A vertente de networking foi igualmente uma prioridade e, segundo a responsável, concretizada com sucesso: “Também era objetivo conectar a comunidade de cirurgia da coluna. A corrida/caminhada e o jantar do congresso com o quiz foram boas estratégias nesse sentido.”

Outro dos pontos fortes foi o envolvimento de várias sociedades científicas internacionais. “Conseguimos envolver a AO Spine, a Eurospine, a SILACO e a EANS. Considero que isso foi uma grande mais-valia e um dos determinantes do sucesso”, destaca Carla Reizinho, acrescentando ainda a importância de dar visibilidade aos grupos de trabalho da SPPCV através de mesas-redondas temáticas.

O congresso contou com 182 participantes, aos quais se somaram 30 inscritos na sessão paralela dedicada à patologia da coluna na urgência. “Tivemos também um recorde de abstracts enviados, no total de 58”, refere.

Quanto ao feedback, a presidente da comissão organizadora não tem dúvidas: “Até agora tem sido muito positivo. Foi destacada a qualidade do programa científico e o cumprimento dos tempos.”

Entre os temas mais marcantes, Carla Reizinho salienta sobretudo os mais inovadores: “As sessões mais ‘fora da caixa’, acerca da participação nas redes sociais e da revolução da inteligência artificial, tiveram muita aceitação e participação nos períodos de discussão.”

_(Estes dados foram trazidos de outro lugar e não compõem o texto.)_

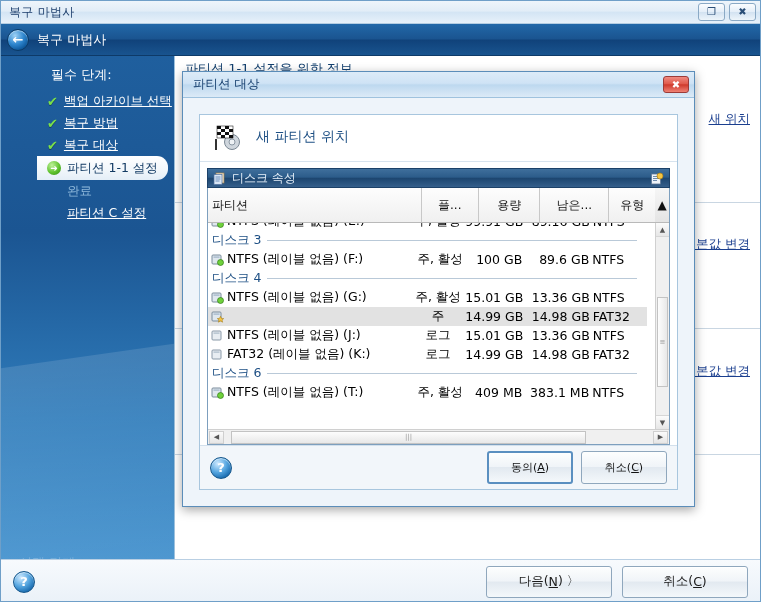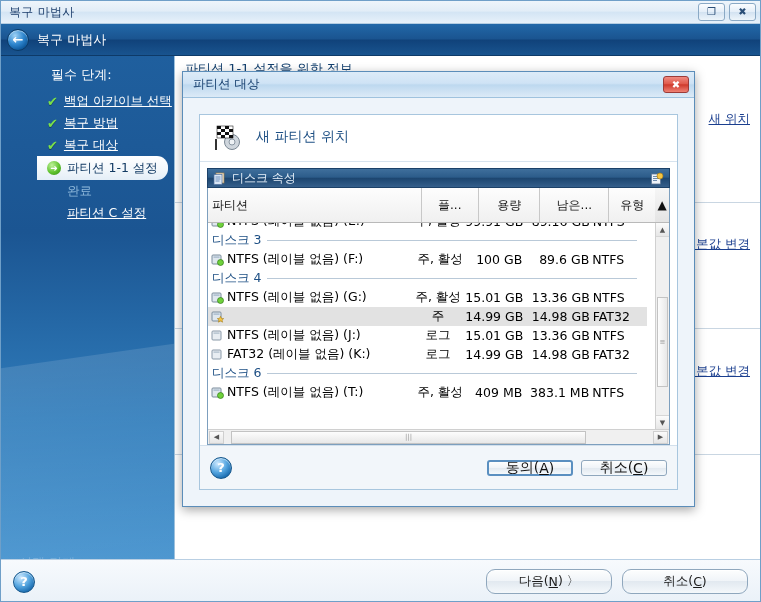"동의(" .dbtn { font-size: 14px -> 11px; height: 16px -> 33px }
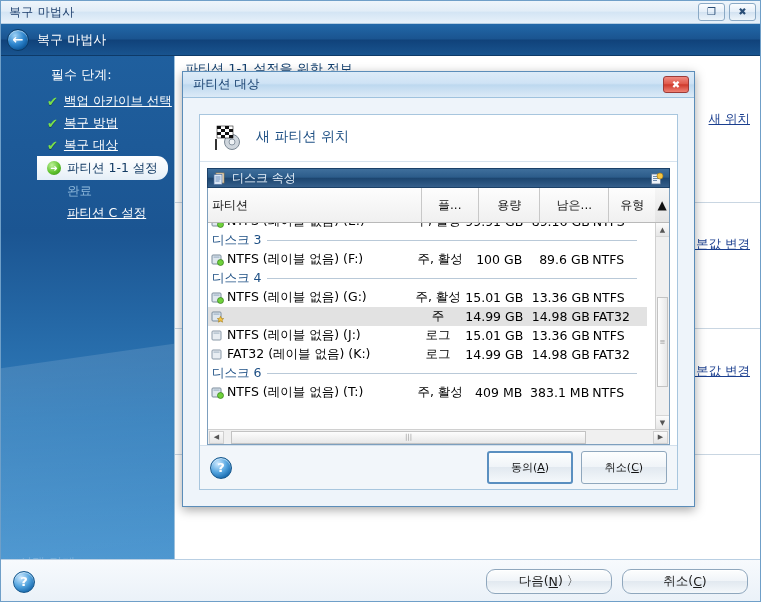"다음(" .btn { border-radius: 9px -> 3px; height: 25px -> 32px }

Olhando para o futuro, reconhece margem de progressão: “Podemos sempre conseguir um programa científico ainda mais rico e envolver mais especialidades além dos neurocirurgiões e ortopedistas de forma mais ativa. Poderá também haver vantagem em associar cursos pré-congresso com treino em espécimes anatómicos ou simuladores.”

A responsável deixa ainda uma nota de confiança na próxima edição, que será organizada por Ricardo Rodrigues-Pinto: “Estou certa de que fará um trabalho excelente e elevará a fasquia de qualidade.”

Por fim, Carla Reizinho sublinha o papel estruturante do congresso para a área: “O Congresso anual da SPPCV é fundamental para fomentar um espírito de comunidade entre todos os cirurgiões da coluna. Permite uma atualização permanente à luz do melhor que se faz no mundo e é um fórum essencial para discutir como nos devemos posicionar para o futuro. A partilha de experiências traduz-se, necessariamente, numa melhoria dos resultados para os doentes.”